VESCOVI, UNA CASTA DI MANTENUTI CHE ODIA GLI ITALIANI



“Stupisce la netta presa di posizione della Cei che invoca l’approvazione della legge che introdurrebbe lo ius soli e lo ius culturae” perché “raramente dalla Cei abbiamo sentito prese di posizione altrettanto dure e nette davanti ai tanti problemi che affliggono milioni di nostri cittadini in un’Italia che ha una disoccupazione generale all’11,5%, con una disoccupazione giovanile che sfiora il 40%, e oltre sei milioni di italiani con una pensione minima sotto i mille euro”, ha dichiarato Roberto Calderoli, vicepresidente del Senato e responsabile organizzazione e territorio della Lega, secondo cui dei veri problemi degli italiani dovrebbe “occuparsi e preoccuparsi una Chiesa che vuole stare dalla parte degli ultimi, dei poveri, di chi è in difficoltà”.

“L’attuale legge sulla cittadinanza funziona, eccome se funziona – fa notare il senatore leghista – dato che in due anni abbiamo concesso 385 mila nuove cittadinanze, il numero nettamente più alto in Europa: non bastano ai nostri vescovi più di 200 mila nuovi cittadini italiani l’anno? Cari vescovi, pensate a quei tanti italiani senza lavoro, senza una casa, senza una pensione dignitosa e lasciate che sia il Pd, a corto di idee e di voti, a pensare a coltivarsi il bacino elettorale degli immigrati…”.
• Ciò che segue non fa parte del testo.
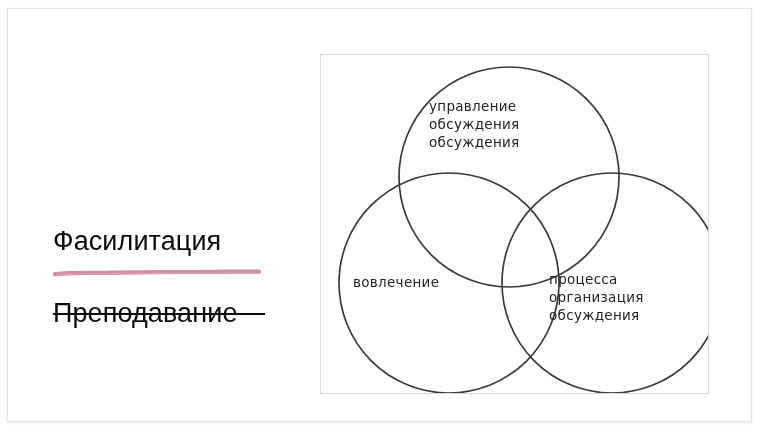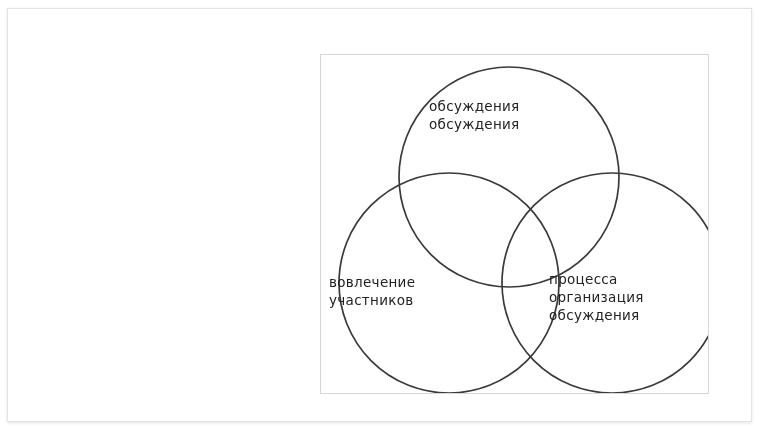"управление" div { html: none -> <div>управление</div> }
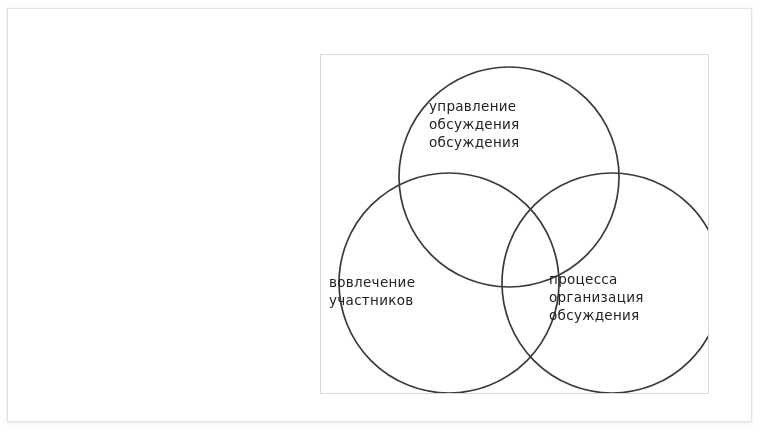"Фасилитация" div { html: none -> <div> <div>Фасилитация</div> <div> <svg> <path></path> <path></path> </svg> </div> <div> <span>Преподавание</span> <span></span> </div> </div> }
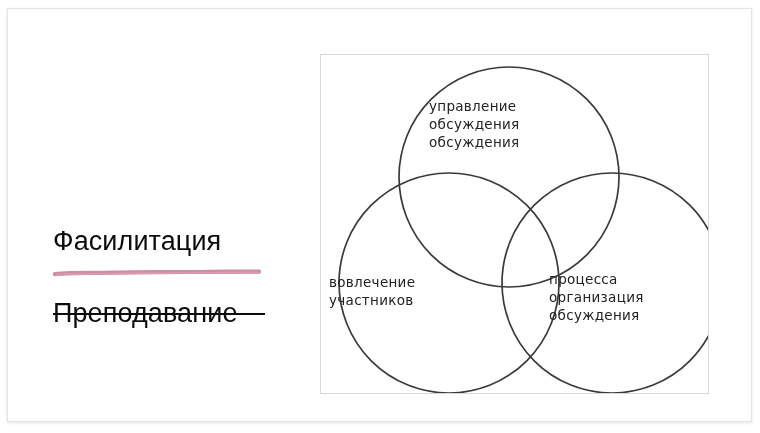"вовлечение" #label-left { left: 8px -> 32px }
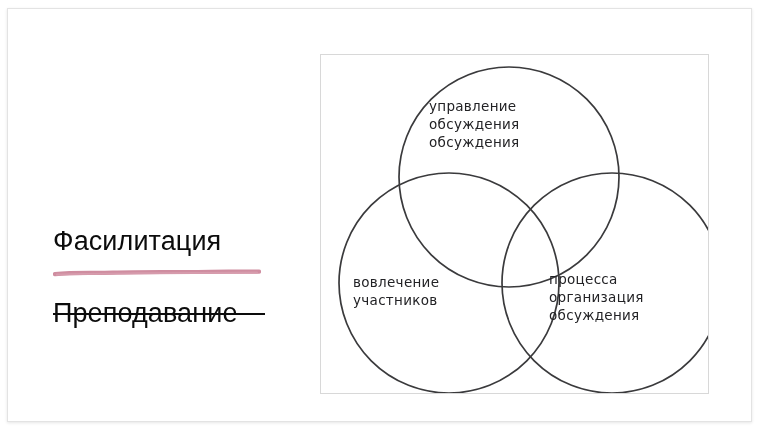"участников" div { html: <div>участников</div> -> none }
A noi non stupisce. Chi oggi controlla la multinazionale un tempo conosciuta come Chiesa cattolica, altro non è che il discendente diretto di uno degli apostoli di Cristo, Giuda. Solo che lui si limitò a 30 denari per la vita di un uomo, loro no. Loro se ne fanno dare 35 al giorno.

A loro non interessa il benessere del popolo. Interessa dare sfogo alla propria perversione etnica e intanto vivere nel lusso. Predicano ponti, mentre stanno dietro ai muri, perché la loro etica corrotta li porta a desiderare la distruzione della nostra civiltà: sublimano la loro mancanza sessuale nella sottomissione verso il diverso. Basta guardare i loro volti: sono dei sodomiti culturali, dei masochisti. La loro è una forma corrotta di Cristianesimo: non più il sacrificio in nome della redenzione, ma il sacrificio fine a se stesso. Il loro Dio non è il nostro, il loro dio non sta in croce, il loro dio è la croce, dove inchiodano il popolo in un rovesciamento sadico della religione.

La battaglia sullo Ius Soli non è politica. E’ tra vita e morte. E quando c’è in ballo la vita di un popolo, questo popolo ha il diritto a prendere le armi e fare la rivoluzione.